- **How to complete this task**
Which lines of the records below contain the string "width"? Report each of them.

======

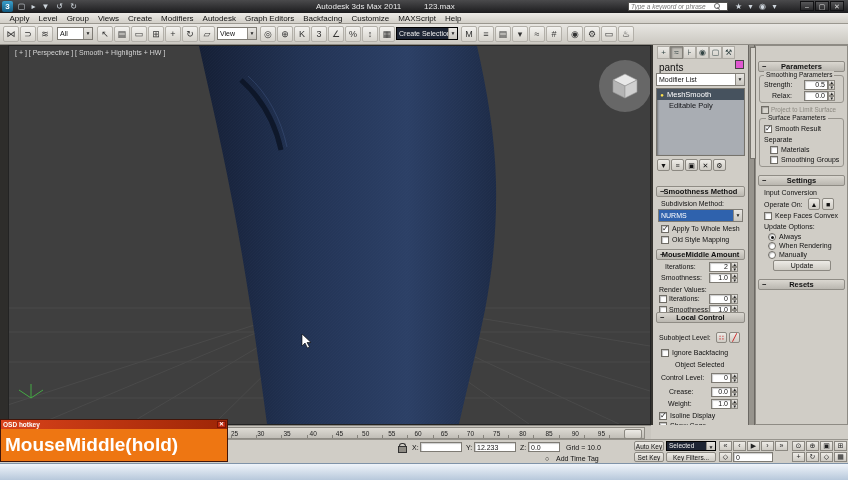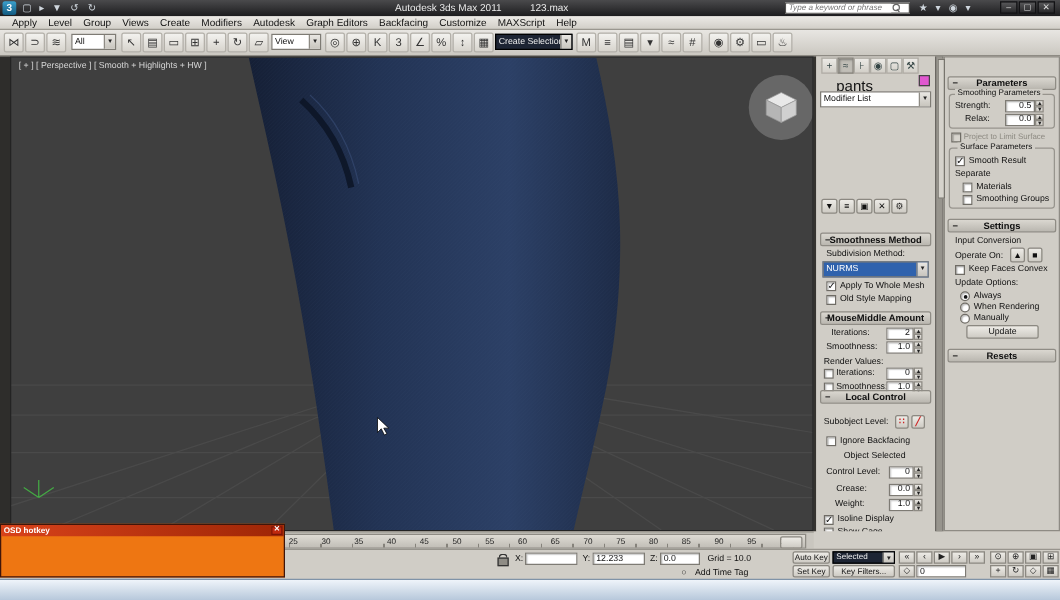--- a/index.html
+++ b/index.html
@@ -243,7 +243,7 @@
   <span class="ptab" style="left:56px;top:1px">▢</span>
   <span class="ptab" style="left:69px;top:1px">⚒</span>
 
-  <span class="lbl" style="left:16px;top:17px;font-size:12px">pants</span>
+  <span class="lbl" style="left:6px;top:17px;font-size:10px">pants</span>
   <span class="swatch" style="left:82px;top:15px;background:#e057d0"></span>
 
   <span class="combo" style="left:3px;top:28px;width:89px">

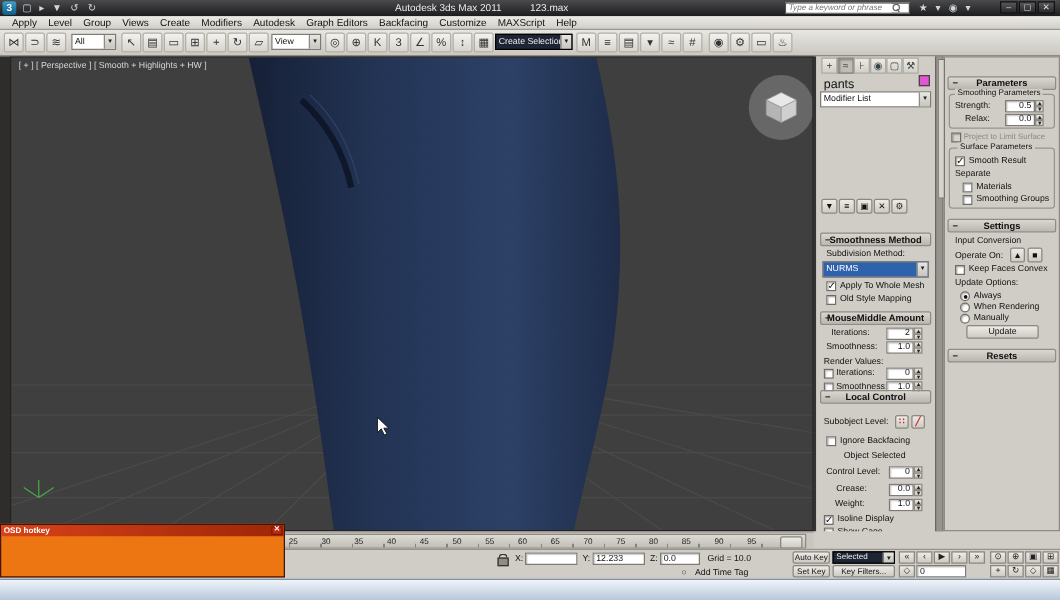--- a/index.html
+++ b/index.html
@@ -251,6 +251,15 @@
       <i class="ca"></i>
   </span>
 
+  <div class="stack" style="top:43px;height:68px">
+    <div class="stackrow sel">
+      <span class="bulb">●</span>
+      <span>MeshSmooth</span>
+    </div>
+    <div class="stackrow" style="padding-left:12px">
+      <span>Editable Poly</span>
+    </div>
+  </div>
 
   <span class="btn" style="left:4px;top:114px;width:13px;height:12px;line-height:11px">▼</span>
   <span class="btn" style="left:18px;top:114px;width:13px;height:12px;line-height:11px">≡</span>

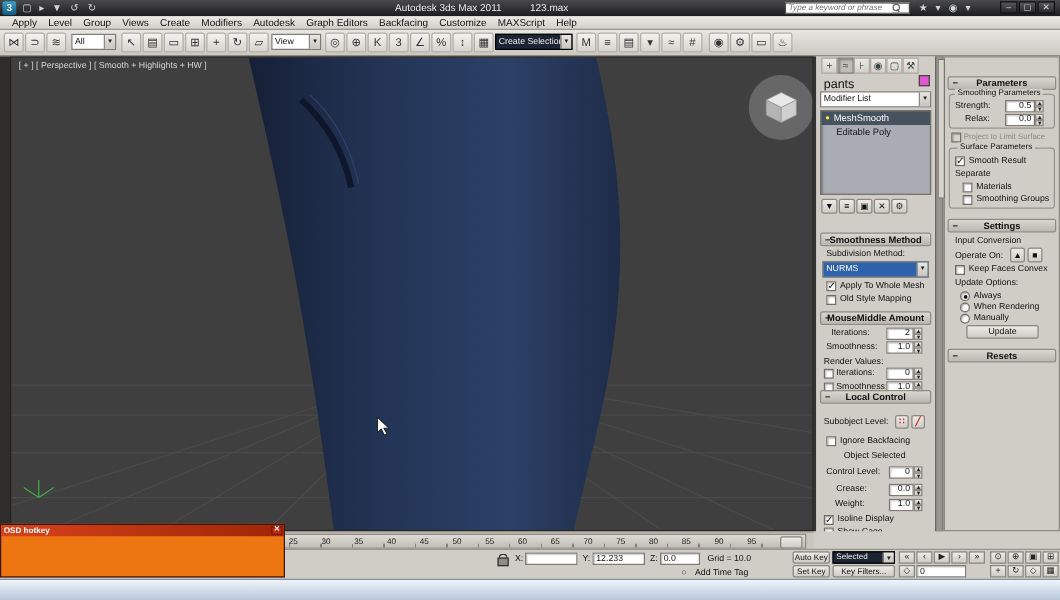--- a/index.html
+++ b/index.html
@@ -477,6 +477,7 @@
     <span>OSD hotkey</span>
     <span class="osdclose">✕</span>
   </div>
+  <div class="osdbody">MouseMiddle(hold)</div>
 </div>
 
 </body></html>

======

- **Answer section**
   <span class="combo" style="left:3px;top:28px;width:89px">
   <span class="btn" style="left:4px;top:114px;width:13px;height:12px;line-height:11px">▼</span>
   <span class="btn" style="left:18px;top:114px;width:13px;height:12px;line-height:11px">≡</span>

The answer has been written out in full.